« I Wish You Well » parle de la difficulté pour un adolescent queer de se sentir accepté
« Je vous souhaite tout le meilleur » est un film qui remplit une tâche bien précise. Il appartient en fait à cette tendance adolescente d’un cinéma fait sur mesure comme un confessionnal, entre miroir identificatoire et pulsion motivationnelle.
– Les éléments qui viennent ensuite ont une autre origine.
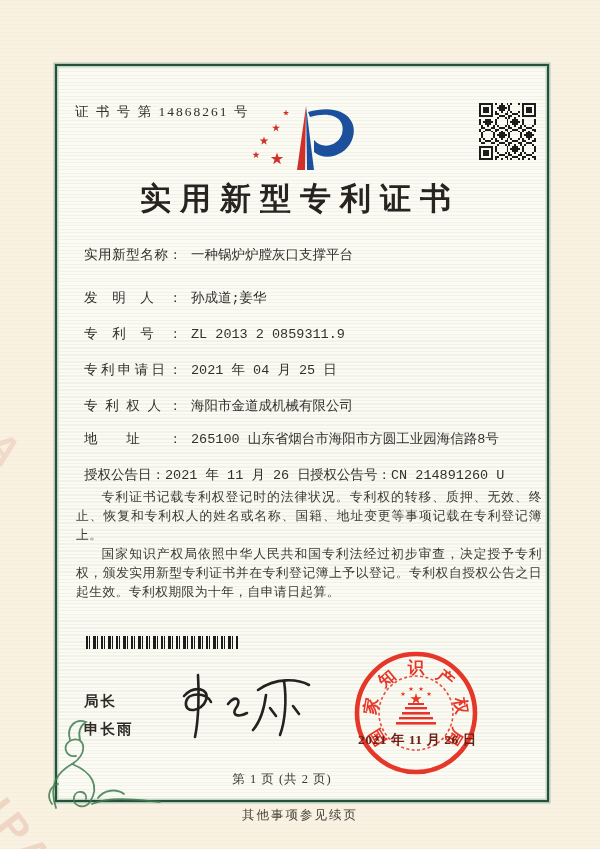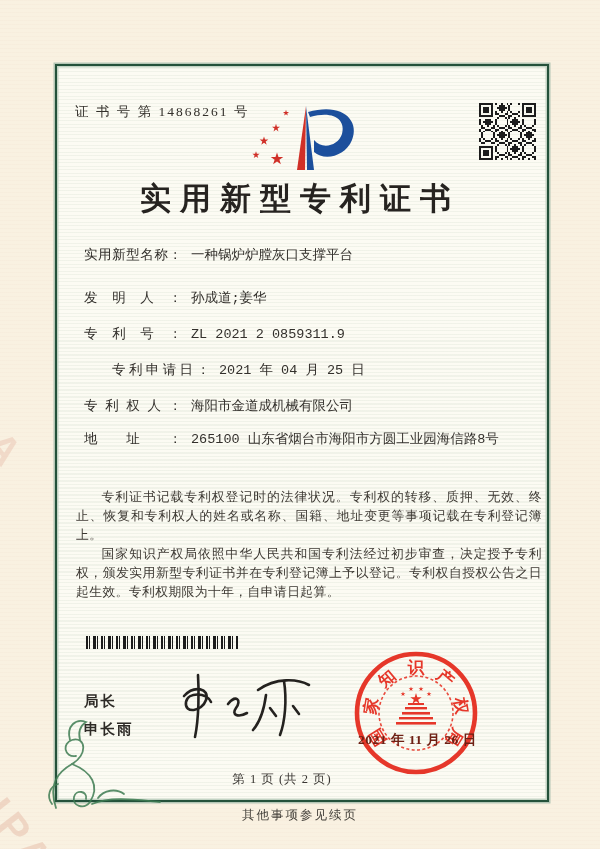--- a/index.html
+++ b/index.html
@@ -368,7 +368,7 @@
     <span class="flabel">发明人：</span><span class="fvalue">孙成道;姜华</span>
   </div>
   <div class="row" style="top:325px;">
-    <span class="flabel">专利号：</span><span class="fvalue">ZL 2021 2 0859311.9</span>
+    <span class="flabel">专利号：</span><span class="fvalue">ZL 2013 2 0859311.9</span>
   </div>
   <div class="row" style="top:361px;margin-left:28px;">
     <span class="flabel">专利申请日：</span><span class="fvalue">2021 年 04 月 25 日</span>

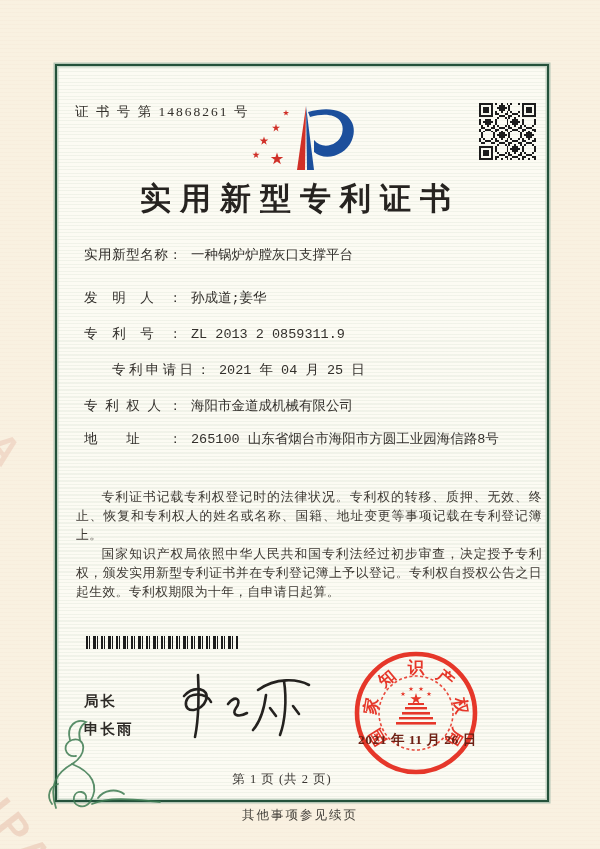--- a/index.html
+++ b/index.html
@@ -370,7 +370,7 @@
   <div class="row" style="top:325px;">
     <span class="flabel">专利号：</span><span class="fvalue">ZL 2013 2 0859311.9</span>
   </div>
-  <div class="row" style="top:361px;margin-left:28px;">
+  <div class="row" style="top:361px;">
     <span class="flabel">专利申请日：</span><span class="fvalue">2021 年 04 月 25 日</span>
   </div>
   <div class="row" style="top:397px;">

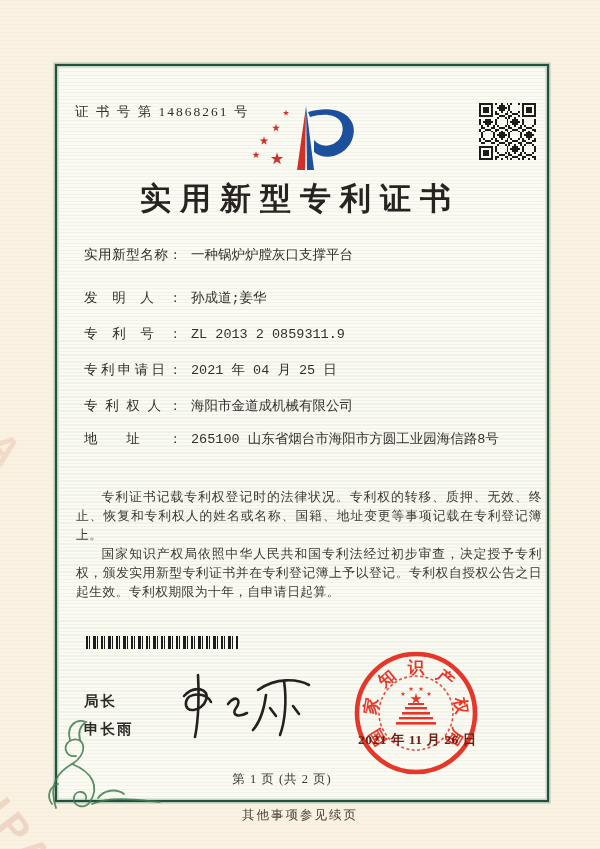--- a/index.html
+++ b/index.html
@@ -379,6 +379,10 @@
   <div class="row" style="top:430px;">
     <span class="flabel">地址：</span><span class="fvalue">265100 山东省烟台市海阳市方圆工业园海信路8号</span>
   </div>
+  <div class="row" style="top:466px;">
+    <span>授权公告日：</span><span>2021 年 11 月 26 日</span>
+    <span class="gpair2"><span>授权公告号：</span><span>CN 214891260 U</span></span>
+  </div>
 
   <div class="abs" id="body-text">
     <p>专利证书记载专利权登记时的法律状况。专利权的转移、质押、无效、终止、恢复和专利权人的姓名或名称、国籍、地址变更等事项记载在专利登记簿上。</p>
Sur la trace du récit de l’apprentissage, au centre se trouvent de jeunes lycéens qui découvrent souvent leur orientation sexuelle et commencent à se poser des questions sur leur identité, sur le rapport entre leur intériorité et le monde extérieur.
Même s’il sortira en salles à partir du 18 juin après une avant-première au Festival du Film de Taormina 2026, il s’agit d’un genre prêt à l’emploi pour le streaming, qui appelle à une dimension « protégée », un cocon dans lequel se réfugier et dans lequel peut-être trouver des personnages et des situations à rejoindre. En bref, c’est un cinéma qui peut contribuer à mettre de l’ordre dans ce nuage électrique d’avoir seize ou dix-sept ans, mais qui exprime surtout sa connotation « pour la société » sous forme narrative.
De quoi s’agit-il, je te souhaite tout le meilleur
Je vous souhaite tout le meilleur, écrit et réalisé par le nouveau venu Tommy Dorfman, est à l’intérieur de cette clôture, remplissant ni plus ni moins que les tâches et devoirs d’appartenance au genre. Et comme il s’agit d’un genre qui suit de près les fluctuations sociales, la seule vraie particularité du film est qu’il trace une partie supplémentaire du spectre de ce qu’on appelle le « queerness ».
Au début, tout le monde pense que Ben (Corey Fogelmanis) est gay. Il se réprime entre les écouteurs, la musique déprimée, les animes, la capuche toujours tirée sur la tête. C’est le tourbillon et les tourments de l’adolescence au collège exprimés au sens figuré au nième degré. Lorsqu’il essaie de s’ouvrir à ses parents, ceux-ci le rejettent et il s’enfuit de chez lui, se réfugiant chez une sœur (Alexandra Daddario) qu’il n’a pas vue depuis de nombreuses années, qui a également quitté la maison en raison du climat moraliste et oppressif.
Mais en réalité, Ben s’avoue vite comme « non binaire », c’est-à-dire comme une personne qui ne s’identifie ni au genre masculin ni au genre féminin. L’étape supplémentaire dans Je vous souhaite tout le meilleur ne porte donc pas sur la découverte de votre propre orientation sexuelle, mais plutôt sur la difficulté de se placer dans l’échiquier multiforme de l’identité, de comprendre comment habiter un entre-deux où la frontière est mobile et non fixe.
Une histoire de découverte d’identité sans flashs
Or, ce n’est pas un film de Lukas Dhont – qui a présenté le très apprécié Coward au dernier Festival de Cannes. Il ne s’agit pas d’un travail raffiné, complexe ou superposé. C’est un film qui au début doit dire les choses et qui arrive à les dire en prenant le moins de tours possible.
Ainsi le drame du sentiment d’incompréhension et le thème de la représentation sont et restent des messages révélés en surface, mis en thèse et imposés au spectateur avec une clarté presque forcée. C’est le but et aussi le problème de ce genre, qui, visant l’essentiel, se déplace dans la plupart des cas – et je vous souhaite le meilleur ne fait pas exception à la règle – au son de slogans lancés partout et avec une histoire de jeunes, de leurs manières d’être et de parler qui frise étroitement le sentiment d’être faux.
Là où l’important reste de dire que pour chaque côté obscur de l’existence, il y en a toujours un clair. Que pour chaque génération ignorante et stupide, il y en a une autre qui essaie, même avec des difficultés légitimes, de comprendre et de comprendre. Que pour chaque membre bigot de la famille, il y a aussi des professeurs sympas (Lena Dunham) et une jeunesse ouverte, engagée, fluide, avec une sensibilité étendue aux différentes formes d’être.
Le chemin de découverte et de libération de Ben a sa propre cohérence, et nous devons également reconnaître une bonne fin, qui, assez incroyablement, ne choisit pas la réconciliation à tout prix, ne choisit pas de régler les différends, mais place un point-virgule avec lequel une porte reste ouverte sans accorder de pardon inconditionnel. Je vous souhaite tout le meilleur pour la conformation reste mais sous cloche de verre, qui le confiera à son public qui existe certes, mais qui n’a pas grand-chose à offrir à tout le monde.